Imaging of angiogenesis in inflammation and cancer: lessons for novel treatment of allergic rhinitis

Abstract

SummaryAngiogenesis is a feature of inflammatory and neoplastic disease. Imaging studies are revealing the distribution and accessibility of molecular targets at sites of angiogenesis and how abnormalities of angiogenic blood vessels can be exploited in diagnosis and treatment.
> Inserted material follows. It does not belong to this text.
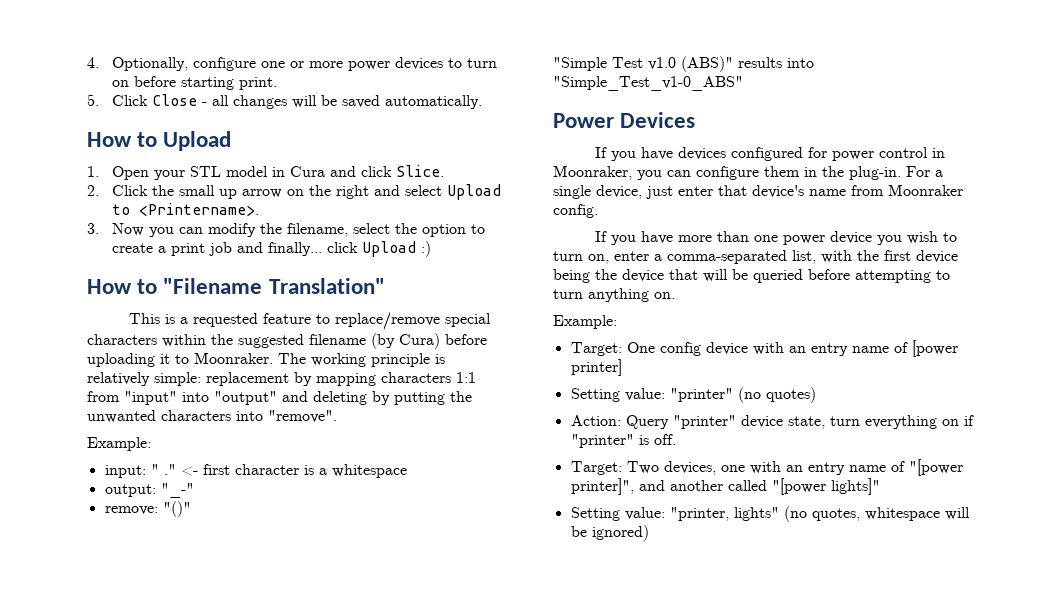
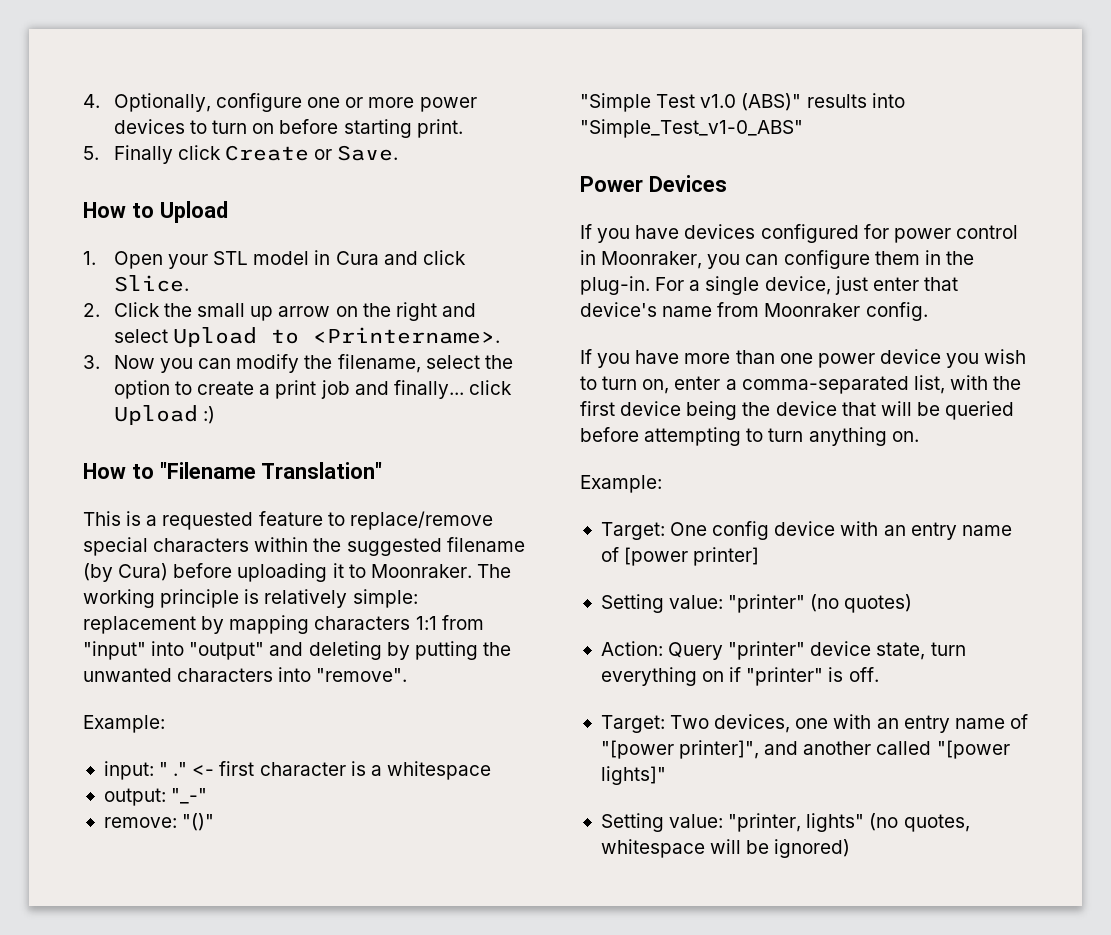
- 5. Click Close - all changes will be saved automatically.
+ 5. Finally click Create or Save.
Blood vessels at sites of angiogenesis have multiple abnormalities that provide targets for diagnostics and therapeutics. These abnormalities involve all components of the vessel wall, including endothelial cells, pericytes (mural cells), and the vascular basement membrane. Endothelial cells of angiogenic blood vessels in tumours may express abnormal proteins, sprout, proliferate, have a defective barrier function, and be dependent on vascular endothelial growth factor (VEGF) for survival. Endothelial cells of capillaries at sites of inflammation acquire a venule‐like phenotype, become leaky, and express adhesion molecules that support leucocyte influx. Inhibitors of VEGF signalling can stop angiogenesis, have a potent antivascular action, and reduce the abnormality of surviving vessels. Studies of VEGF inhibitors in mouse tumour models have shown robust and rapid changes in endothelial cells, pericytes, and the vascular basement membrane of angiogenic blood vessels. After treatment, endothelial fenestrations disappear, vascular sprouting is suppressed, and patency and blood flow cease in some vessels within 24 h. By 7 days, many tumour vessels regress. Surviving tumour vessels acquire more normal structural characteristics. Pericytes do not degenerate to the same extent as endothelial cells. The vascular basement membrane also persists after endothelial cells degenerate, providing a record of regressing vessels, sites for growth factor binding, and a scaffold for blood vessel regrowth after the cessation of therapy. The actions of angiogenesis inhibitors on blood vessels in tumours highlight the potential of exploiting the molecular and cellular abnormalities of angiogenic blood vessels in inflammatory conditions, including allergic rhinitis.